Adelante Radicales: los lugares que hace Montenegro para oxigenar el Gabinete

El acuerdo con Maximiliano Abad, las secretarias que están en el ojo que analiza todo y la nueva conformación del deliberativo, algunas cuestiones a tener en cuenta para el gobierno local de cara al 2022.

Por Redacción

martes 14 de diciembre, 2021

Por Marcelo Marcel

El Ejecutivo local comienza a sumar nombres de cara a la "oxigenación" propia de los dos primeros años de una floja gestión y tras las elecciones de medio término que dejó a varios referentes políticos en el camino.

El gobierno de Montenegro que tiene como socio principal del armado al referente de la Unión Cívica Radical Maximiliano Abad cobijará a tres hombres suyos: Vilma Baragiola, Gustavo Serebrinsky y Carlos Aramburu. También, se supo, habrá lugar para el abogado Alejandro Arcamone.

De hecho, Baragiola, con mandato cumplido en el deliberativo, irá en lugar de otra radical, Verónica Hurquebié al frente de Desarrollo Social, un cargo que conoce perfectamente ya que estuvo en las gestiones de los intendentes Daniel Katz y Carlos Fernando Arroyo (hasta el 2017 donde encabezó la lista de concejales). "La incógnita se dará en el armado de su equipo, algo a resolver", confió una fuente a este medio.

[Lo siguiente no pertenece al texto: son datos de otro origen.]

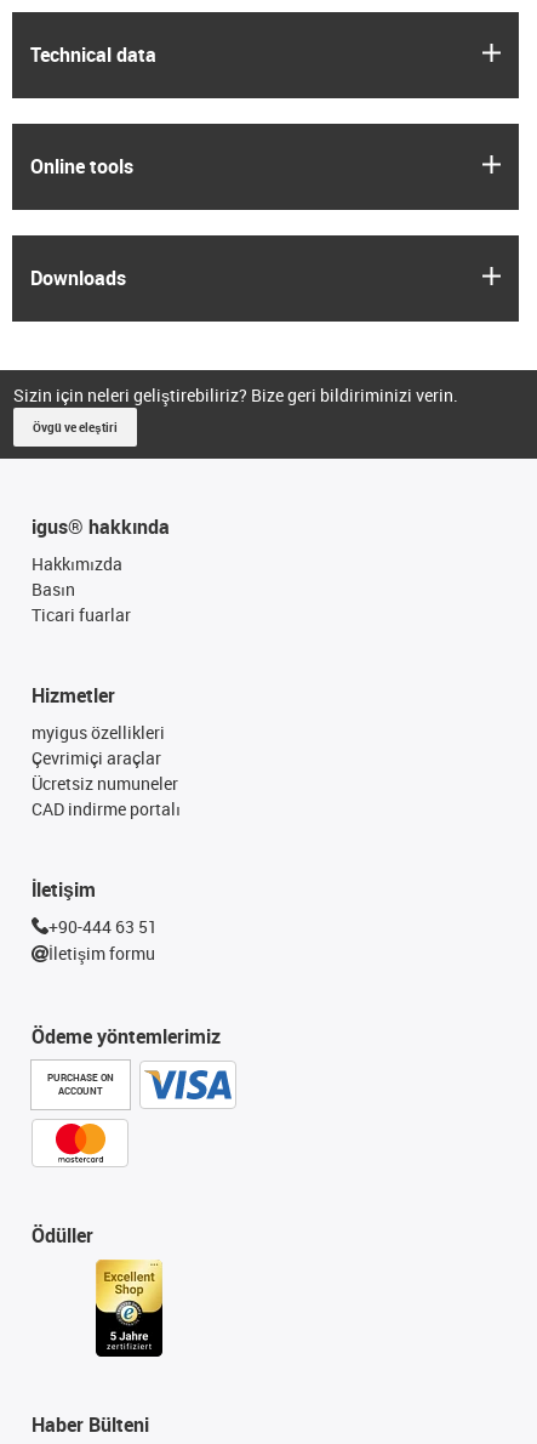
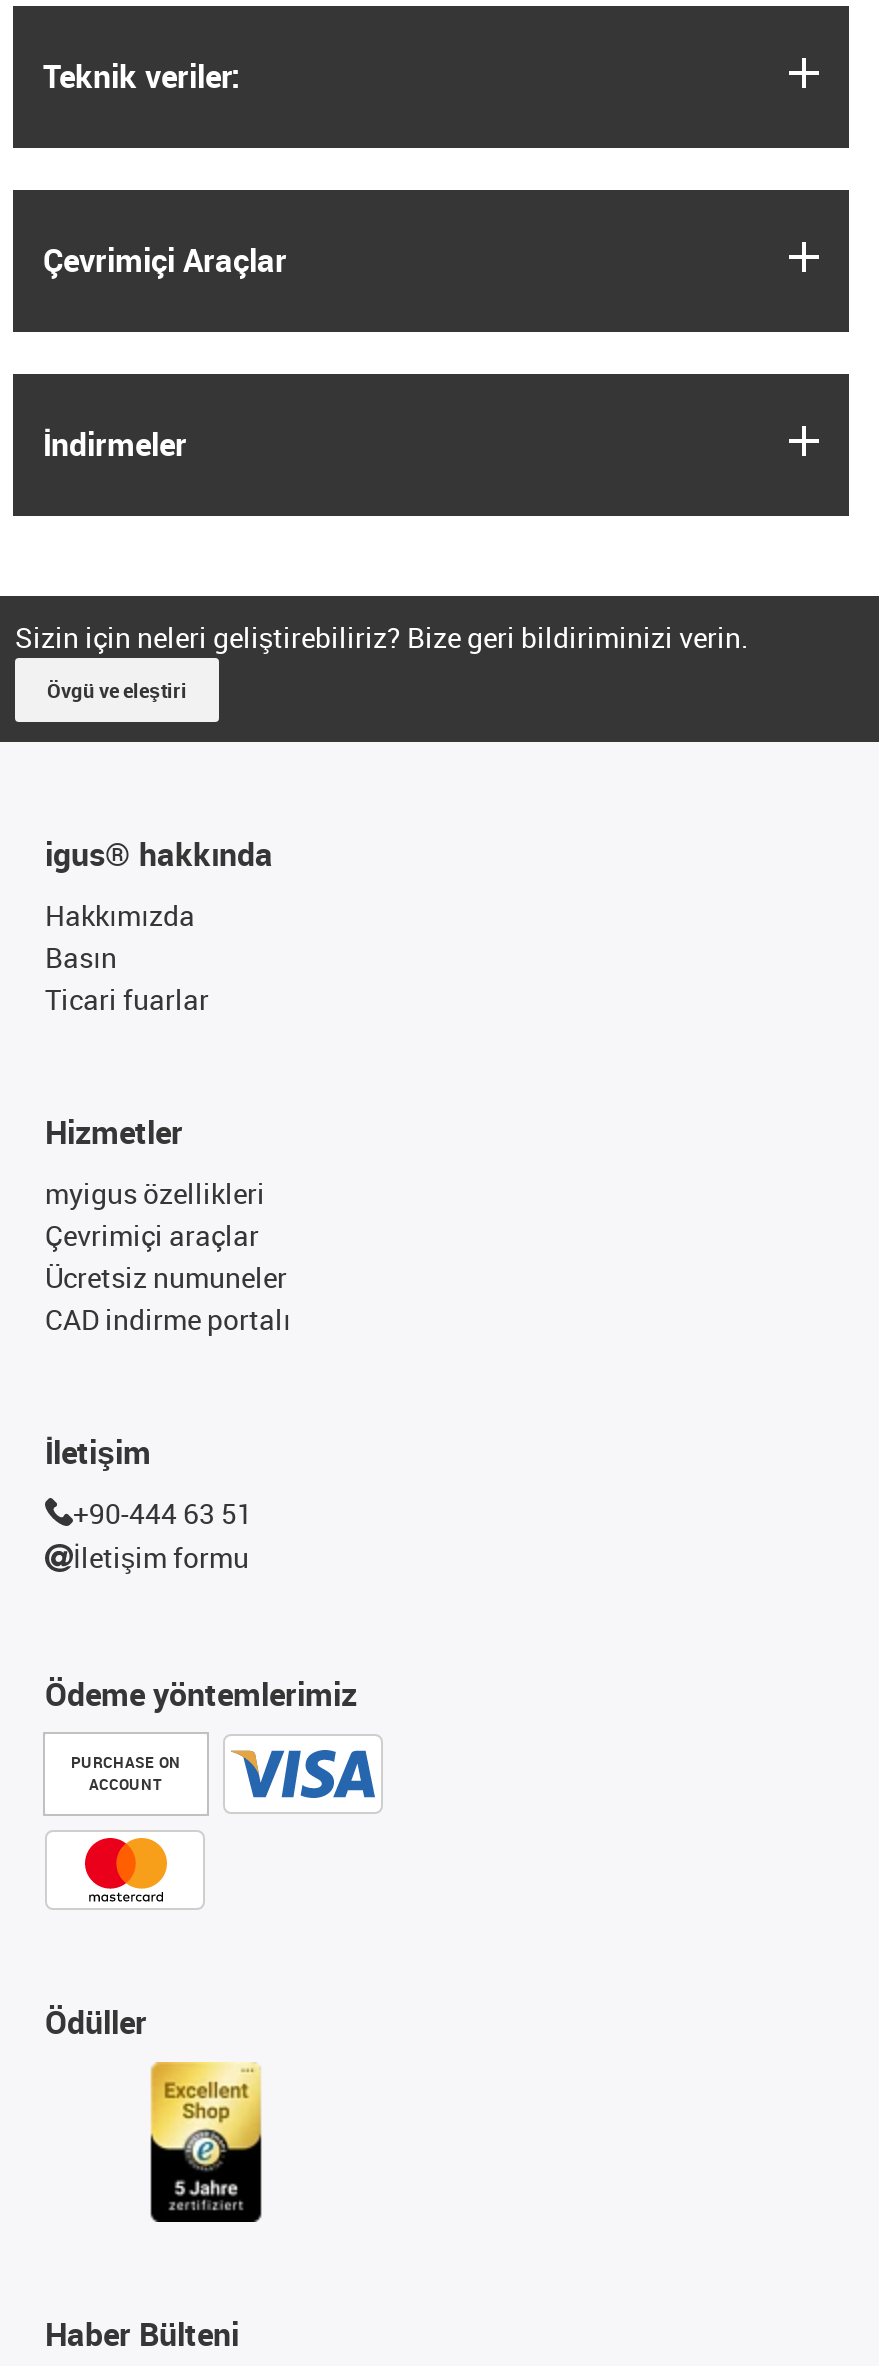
[30,41,156,67] Technical data -> [43,53,241,97] Teknik veriler:
[30,152,133,179] Online tools -> [43,237,287,281] Çevrimiçi Araçlar
[30,264,126,291] Downloads -> [43,421,187,465] İndirmeler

Otro hombre del riñón de Abad es "Tato" Serebrinsky. A cargo de la campaña de Juntos dejará su lugar como subsecretario de Desarrollo Productivo (asumió Daniel Cónsoli en reemplazo de Fernando Muro) para pasar a un puesto clave en la oficina privada del Intendente. "El que acompaña a Cónsoli se mantiene en incógnita o como se conoce también -be kept under lock and key- (se mantiene bajo 7 llaves)" comentó el políglota rosquero del Palacio.

Con muy bajo perfil, pero habiéndose ganado la confianza de Maxi Abad, aparece Carlos Aramburu. El ex titular de la Casa de Buenos Aires en la gestión Arroyo, desembarcará en la Administración de Punta Mogotes, en el espacio que dejó vacante Stella Maris Leguizamón, con la salida de varios funcionarios que responden a Lucas Fiorini.

En ese sentido, las vacantes de aquel momento no tienen -de momento- figuras confirmadas, más allá de que en el EMTuR, donde Federico Scremin fue titular, todo parece que quedará en manos de la Coalición Cívica, con el respaldo de Alejandro Rabinovich, quien pondrá a la vicepresidenta.

El PRO parece no tener demasiadas expectativas en tener más funcionarios, aunque hizo un intento por la vicepresidencia de Obras Sanitarias. "Daniel Katz pidió ese lugar para un radical de su riñón, pero no se definió nada aún", confiaron a este medio. Su hermano, Carlos, es el presidente. Los otros partidos aliados a Montenegro amagan pero no avanzan.

Una revisión general se viene haciendo, en tanto, en las distintas secretarias, donde se analiza la situación de gestión de muchas de ellas. Nadie puede negar que algunos lugares del Ejecutivo tuvieron poca actividad en el último tiempo y, desde los sectores más internos de cada una de ellas, se encienden las alarmas de una especie de abandono.

La más cuestionada, por lejos, es la de Cultura. Carlos Balmaceda hizo equilibrio durante la pandemia y personas bien informadas que conocen el área como pocos comentaron que "quedó a la deriva varios meses". Cultura enfrenta, ahora, otro frente: los actores pidieron por las salas del complejo Municipal de 25 de mayo y Catamarca. "Hoy el sostén de Balmaceda es el propio Intendente, a no dudarlo", aseguran. Analizan, además, el EMSUR y el EMDER.

Con una oposición fuerte en el deliberativo, lo que sucedió el pasado jueves con la elección de las autoridades del cuerpo fue un mensaje fuerte que llegó al despacho de Montenegro.

Las 13 abstenciones significaron algo que en política se traduce como debilidad del gobierno local, ya que nunca se pasó por un caso similar donde quien fue electa presidenta tuvo que votarse a si misma. Marina Sánchez Herrero, amparada por la figura del Gallego Pérez como secretario, tendrá una dura gestión y allí se verá si su muñeca es sólida para poder amortiguar los embates que se le vienen al oficialismo en el segundo piso.

Un cambio de época se avecina en General Pueyrredon. La polarización instaló un debate que profundizará cuestiones menores y mayores. Con una ciudad con desocupados, pobres e indigentes, cortes de calle todos los días y un reclamo social que el oficialismo local no quiere tomar como propio, será de observar detenidamente lo que se viene.